■ What you have to do: Could you please reproduce every record below exactly, leaving out the pictures?

Code change snippets
[Start of section]
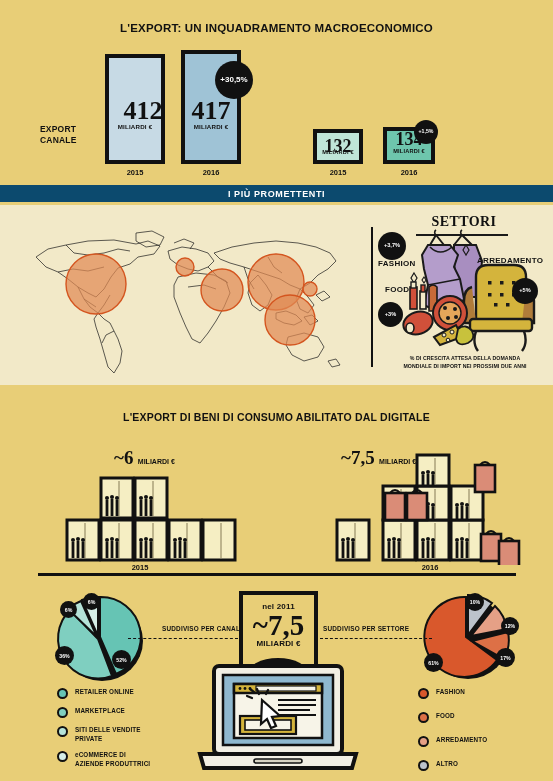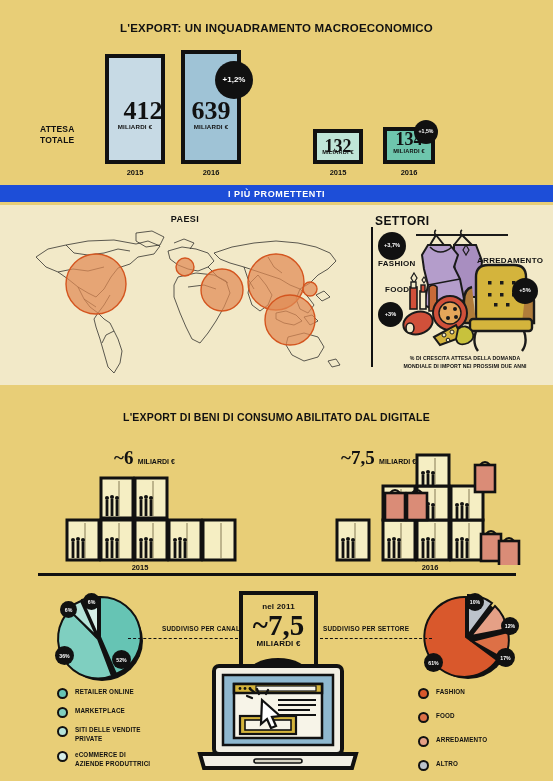"+1,2%" div.badge { text: +1,2% -> +30,5% }
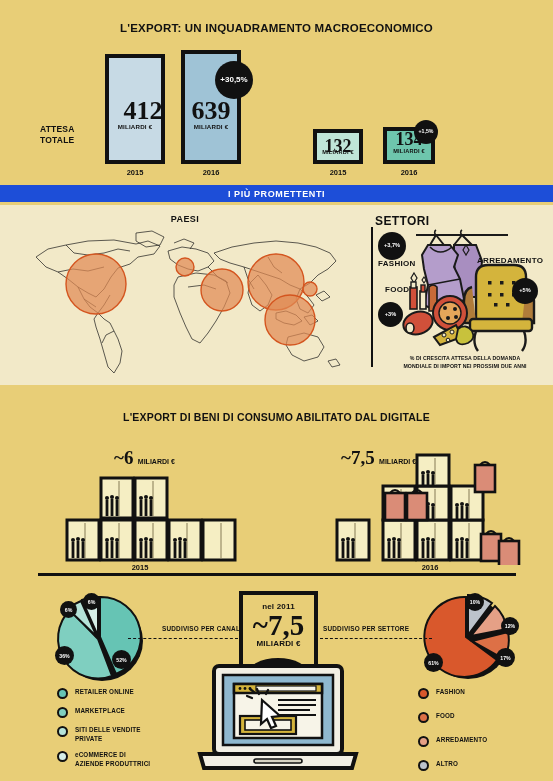"639" div.bar-val { text: 639 -> 417 }
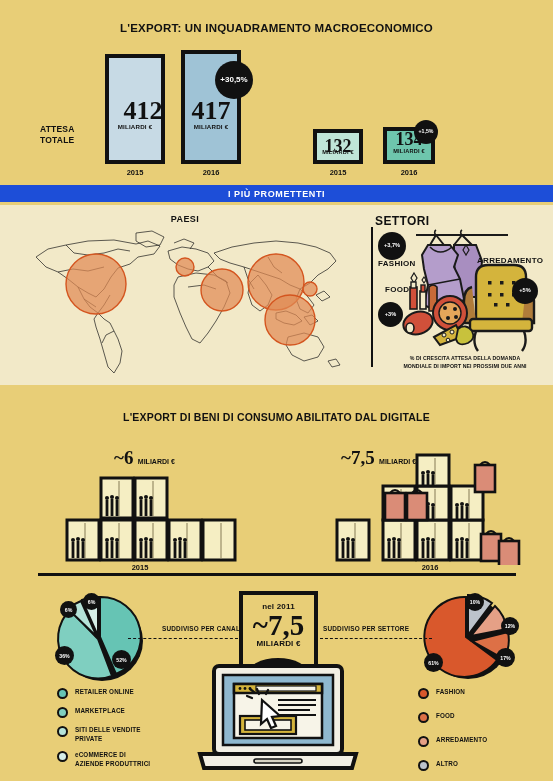"ATTESA" div { text: ATTESA -> EXPORT }
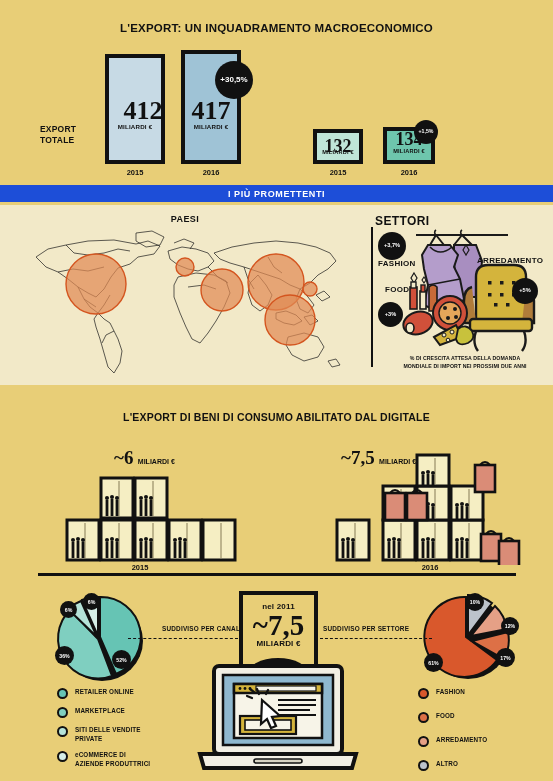"TOTALE" div { text: TOTALE -> CANALE }
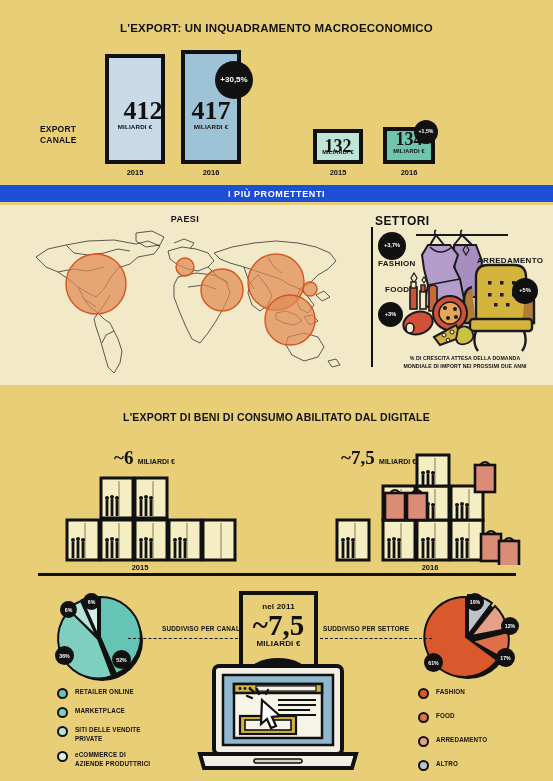"I PIÙ PROMETTENTI" #strip-promettenti { background: #1d4ed8 -> #0c4a6e }
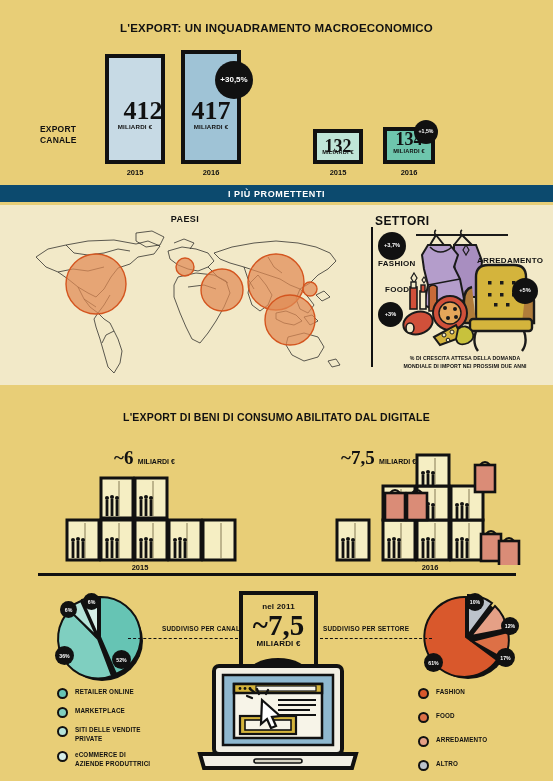"PAESI" div { html: <div>PAESI</div> -> none }
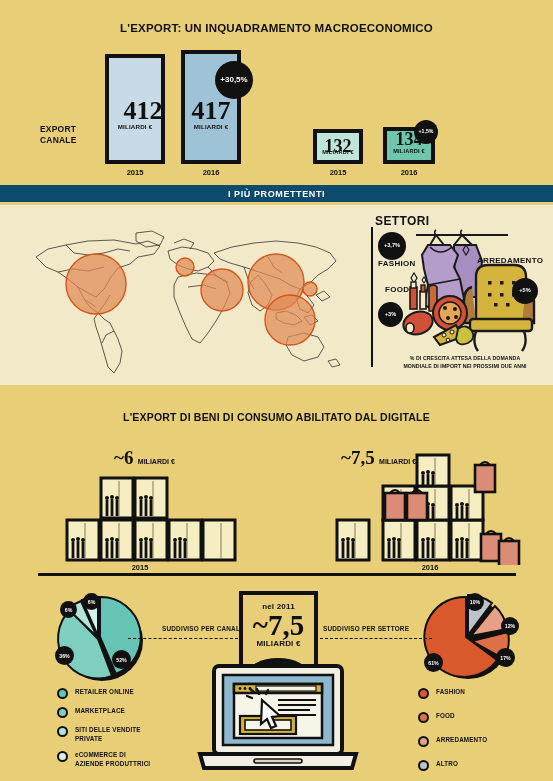"SETTORI" #settori-title { font-family: none -> Liberation Serif, serif; font-size: 12px -> 14px; text-align: none -> center }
[End of section]
■ Reply:
"+1,2%" div.badge { text: +1,2% -> +30,5% }
"639" div.bar-val { text: 639 -> 417 }
"ATTESA" div { text: ATTESA -> EXPORT }
"TOTALE" div { text: TOTALE -> CANALE }
"I PIÙ PROMETTENTI" #strip-promettenti { background: #1d4ed8 -> #0c4a6e }
"PAESI" div { html: <div>PAESI</div> -> none }
"SETTORI" #settori-title { font-family: none -> Liberation Serif, serif; font-size: 12px -> 14px; text-align: none -> center }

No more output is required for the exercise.